Q : L’opéra a-t-il besoin de se renouveler ?

R : « Appeler les artistes à être flexibles, à être créatifs peut être à double tranchant, car on se renouvelle sans cesse, même en chantant ou en jouant le même répertoire.

Dans le même temps, nous avons besoin des compositeurs, et pas seulement de ceux qui sont morts il y a 200 ou 300 ans, mais ceux d’aujourd’hui. Nous avons besoin de les encourager, car sans eux, on aurait de la musique (classique) jusqu’en 1950 et puis rien après. On s’ennuierait. Même si certaines créations ne remportent pas un énorme succès, même si certains artistes n’aiment pas ces nouveaux sons, on doit se dire que ces sons n’auront pas le même effet d’ici 50 ans. Il faut permettre une ouverture, de la curiosité pour voir comment va évoluer la musique.

C’est ma passion, ma vocation, mon devoir d’artiste de donner une grande partie de mon temps à ces créations. »

Q : Comment s’adapte-t-on comme artiste en ces temps difficiles ?

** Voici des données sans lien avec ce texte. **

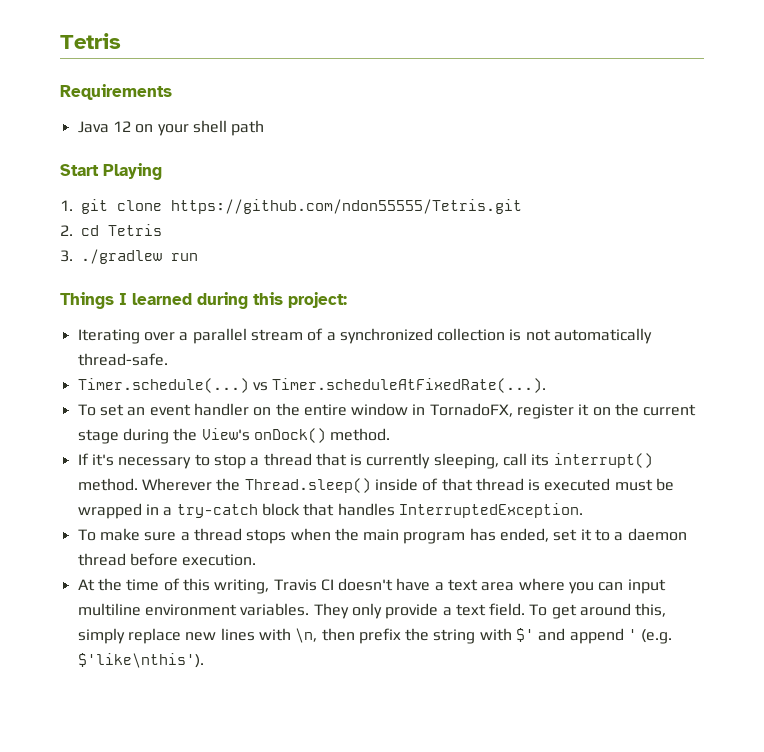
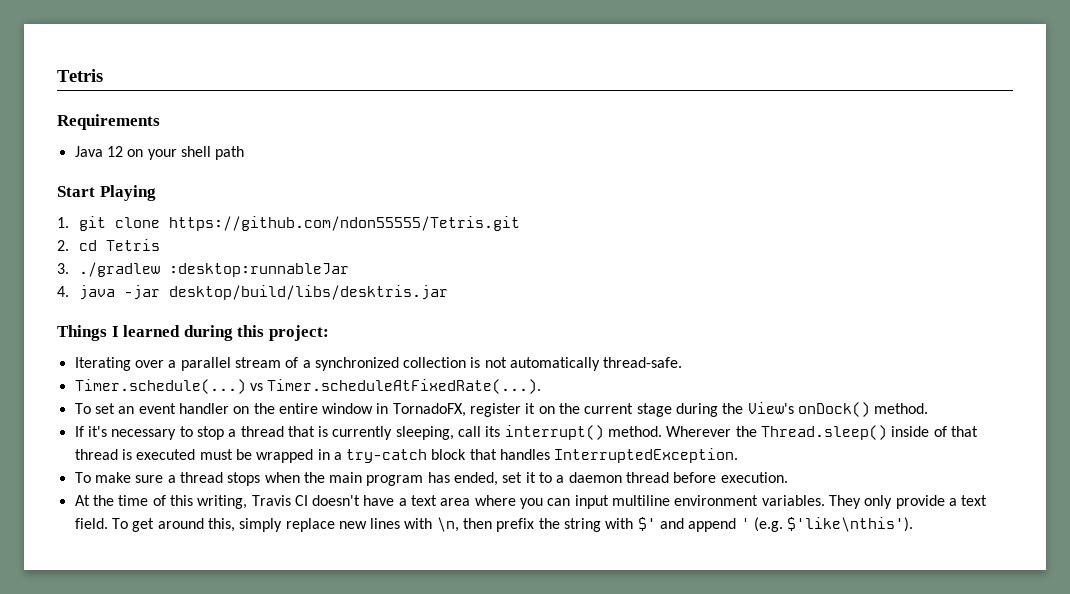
[171,253,198,261] run -> [168,263,349,277] [57,285,448,300] :desktop:runnableJar // 4. java -jar desktop/build/libs/desktris.jar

R : « C’est important pour les artistes de rester fidèles à eux-mêmes, mais en même temps, c’est très important d’être flexible, spécialement en ces temps. Si Le Messie de Haendel est la principale pièce de votre répertoire, ça sera une année difficile pour vous, car elle nécessite un orchestre et un chœur ; donc il faut apprendre un répertoire différent. De même si un chef d’orchestre ne veut que diriger une symphonie de Mahler ou de Bruckner, ça va être dur.

Dans le programme de soutien Equilibrium que je dirige, j’encourage les jeunes artistes à être ouverts et curieux de choses qui peuvent les emmener dans différentes directions. »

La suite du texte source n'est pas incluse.